施孟又笑着说道:“我正琢磨着想跟你说,等咱们要离开的时候,就把这画来个顺手牵羊,不告而取……”
“你还不如直接说把这画偷了省事些”梁诚插话道。
“你看你看,死心眼了不是,我就怕你这死心眼的公子哥不知灵活变通,才没跟你说,什么叫偷啊,多难听,你师父他们又不知道这画有什么妙处,对他们来说也就是看看画而已,咱们大不了买它个十幅八幅的其他字画每间屋子都挂上几幅给他们看个够,以物易物,这叫换,何况还以多换少……哎呀,现在也不用说这些了,反正你师父把画送你了,现在咱们买其他画的功夫也省下了,倒是正好。
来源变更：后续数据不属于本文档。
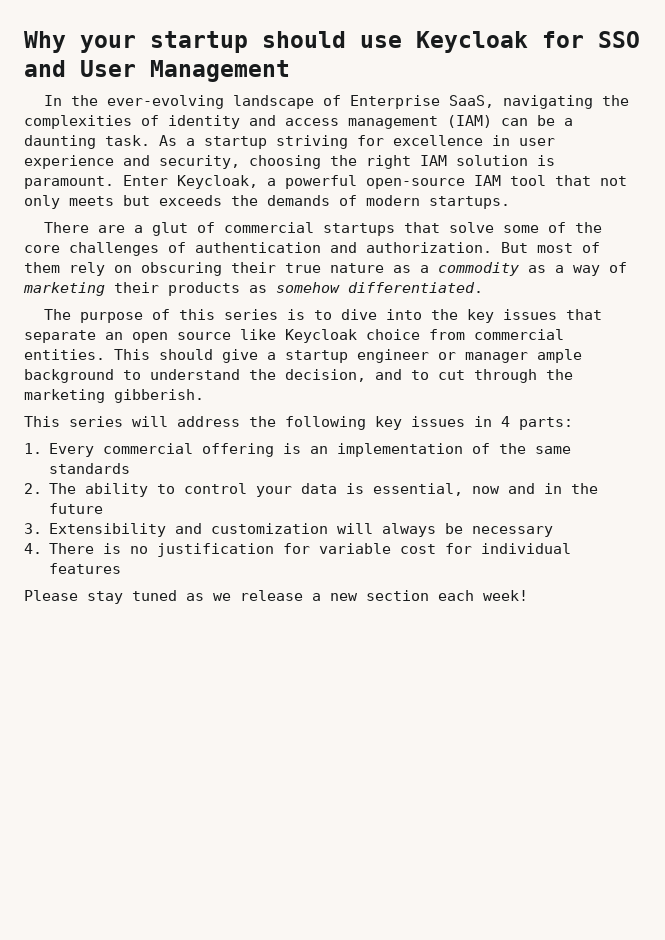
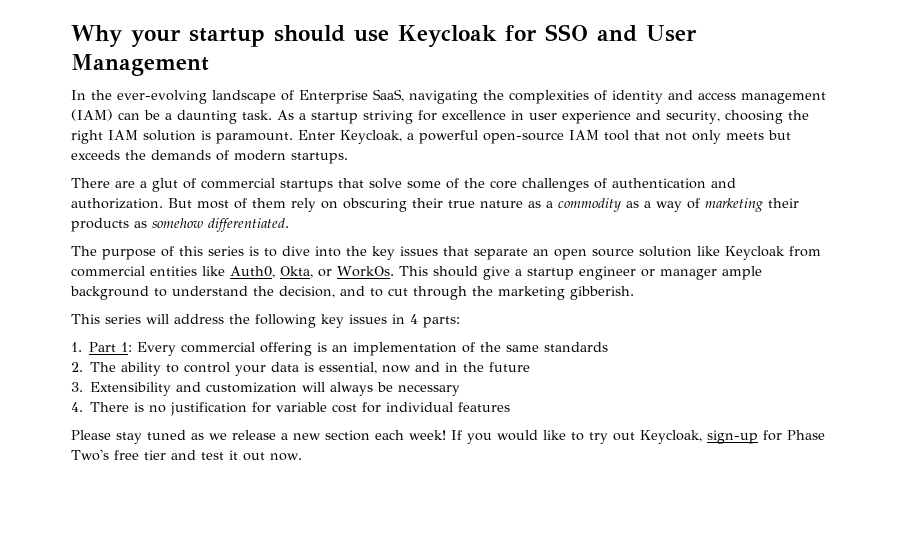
- The purpose of this series is to dive into the key issues that separate an open source like Keycloak choice from commercial entities.
+ The purpose of this series is to dive into the key issues that separate an open source solution like Keycloak from commercial entities like Auth0, Okta, or WorkOs.
- 1. Every commercial offering is an implementation of the same standards
+ 1. Part 1: Every commercial offering is an implementation of the same standards
+ If you would like to try out Keycloak, sign-up for Phase Two's free tier and test it out now.

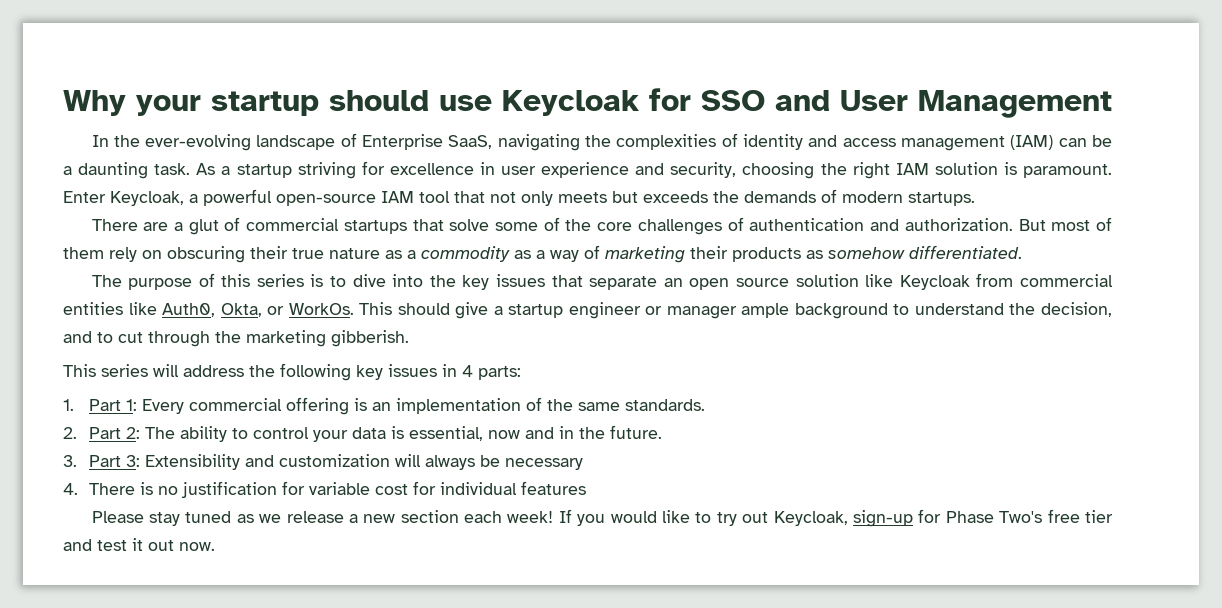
- 1. Part 1: Every commercial offering is an implementation of the same standards
+ 1. Part 1: Every commercial offering is an implementation of the same standards.
- 2. The ability to control your data is essential, now and in the future
+ 2. Part 2: The ability to control your data is essential, now and in the future.
- 3. Extensibility and customization will always be necessary
+ 3. Part 3: Extensibility and customization will always be necessary

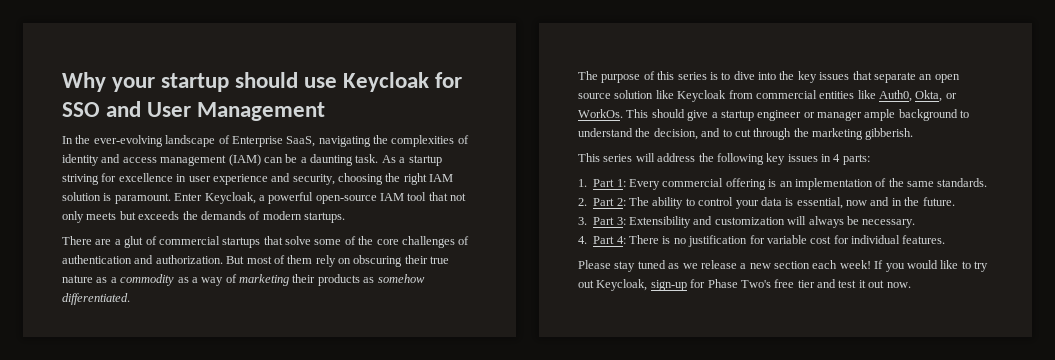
- 3. Part 3: Extensibility and customization will always be necessary
+ 3. Part 3: Extensibility and customization will always be necessary.
- 4. There is no justification for variable cost for individual features
+ 4. Part 4: There is no justification for variable cost for individual features.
”
“好了好了,别说这些了,师父刚才给了我一个飞行法器,我要出去练习一下,你要一起去吗?”梁诚懒得听施孟罗嗦,打算出去练习一下飞行。
“没兴趣!”施孟打个哈欠,道:“本少爷好歹也是化形的神兽,境界有多高说出来要吓你一跳,才懒得看你们这些小修士踩着个破法器慢吞吞地磨蹭呢,我还是回洞府歇着,对了,这幅画我带进去再好好参详一下,有了什么新发现我自会指点你的。”
说完施孟拿下画一闪就回了洞府。
虽见施孟不肯去,梁诚自己却是兴致不减,走出门外,拿出那“御风叶”轻轻注入少许灵力,只见这法器一下就长到五六尺大小,悬停离地二尺来高,看着颇为神奇。
梁诚一步跨上御风叶,按师父所教,催动法器向空中飞去,初时梁诚操纵得稍有些生涩谨慎,但很快便适应了,驾着法器在空中回旋自如,像鸟儿一般灵活。
梁诚驾驭着御风叶径直朝山外飞去,觉得耳边风声呼呼地响,放眼望去,只见下方山峦起伏,绿树一丛一丛的向后掠去,远处湖水在夕阳的照耀下波光粼粼,天边晚霞金光灿烂。梁诚自觉飞行速度甚快,不一会就飞出去十多里,不由得心情愉快,脸上带笑嘴中忍不住自语道:“谁说咱们小修士就得慢慢磨蹭了,这不是挺快嘛。”